Some of you may have seen on twitter that I was working on understanding collectl. So why did I start with this? First of all, I was after a tool that records a lot of information on a Linux box. It can also play information back, but this is out of scope of this introduction.
In the past I have used nmon to do similar things, and still love it for what it does. Especially in conjunction with the nmon-analyzer, an Excel plug in it can create very impressive reports.
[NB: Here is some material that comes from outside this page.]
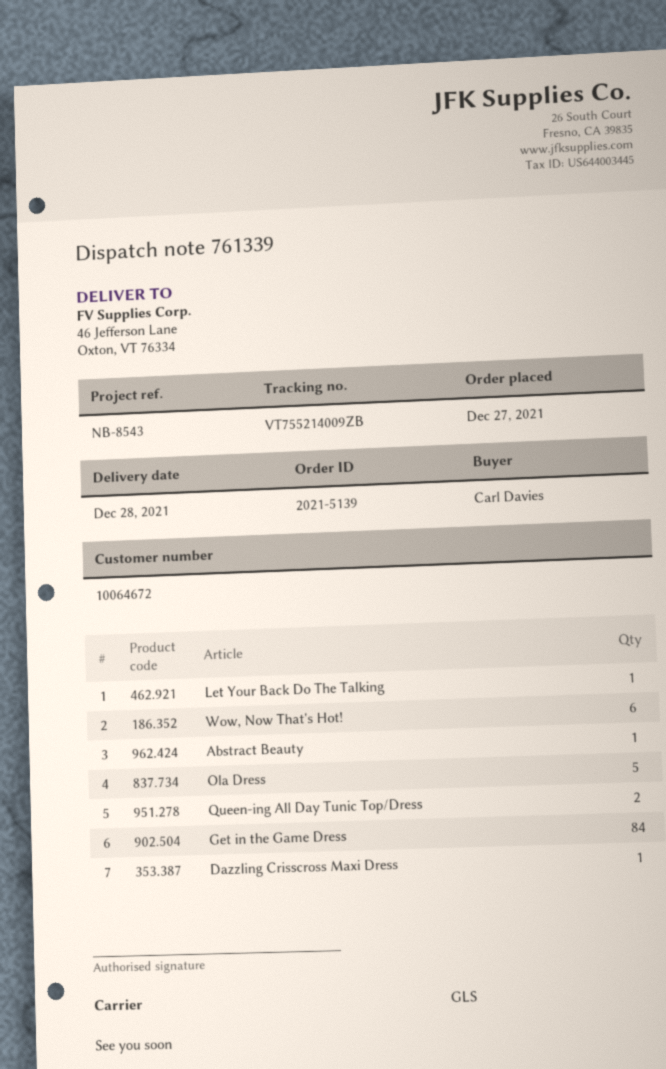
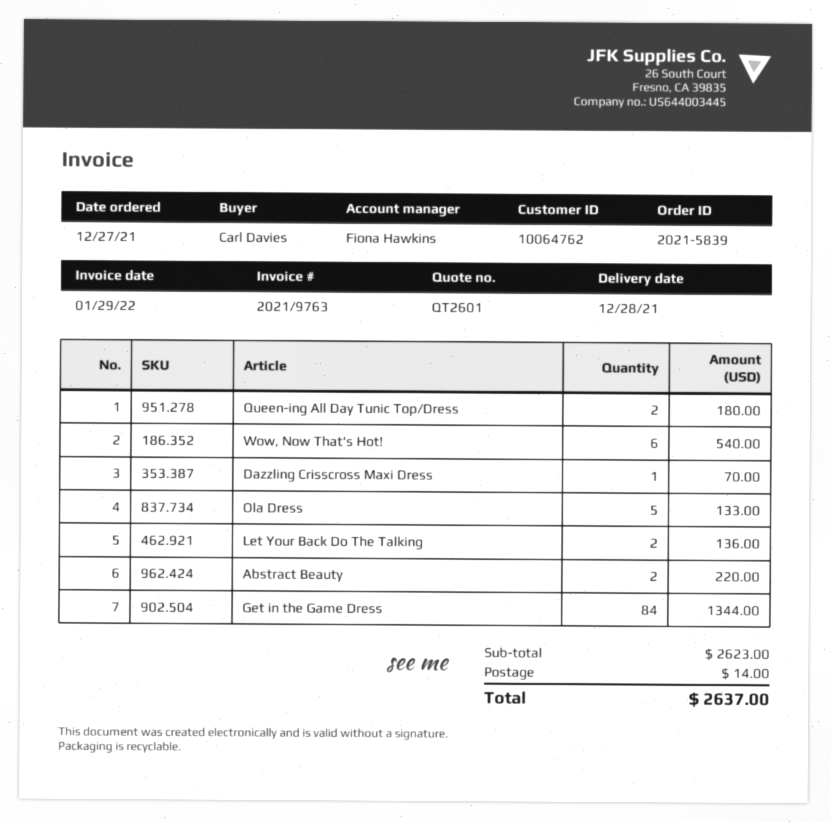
order number: 2021-5139 -> 2021-5839
customer number: 10064672 -> 10064762
Let Your Back Do The Talking: 1 -> 2
Abstract Beauty: 1 -> 2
How does collectl compare?
Getting collectl
Getting collectl is quite easy-get it from sourceforge: http://sourceforge.net/projects/collectl/
The project website including very good documentation is available from sourceforge as well, but uses a slightly different URL: http://collectl.sourceforge.net/
I suggest you get the archive-independent RPM and install it on your system. This is all you need to get started! The impatient could type “collectl” at the command prompt now to get some information. Let’s have a look at the output:
$ collectl waiting for 1 second sample... #<--------CPU--------><----------Disks-----------><----------Network----------> #cpu sys inter ctxsw KBRead Reads KBWrit Writes KBIn PktIn KBOut PktOut 1 0 1163 10496 113 14 18 4 8 55 5 19 0 0 1046 10544 0 0 2 3 164 195 30 60 0 0 1279 10603 144 9 746 148 20 67 11 19 3 0 1168 10615 144 9 414 69 14 69 5 20 1 0 1121 10416 362 28 225 19 11 71 8 35 Ouch!
The “ouch” has been caused by my CTRL-c to stop the execution.
Collectl is organised to work by subsystems, the standard option is to print CPU, disk and network subsystem, aggregated.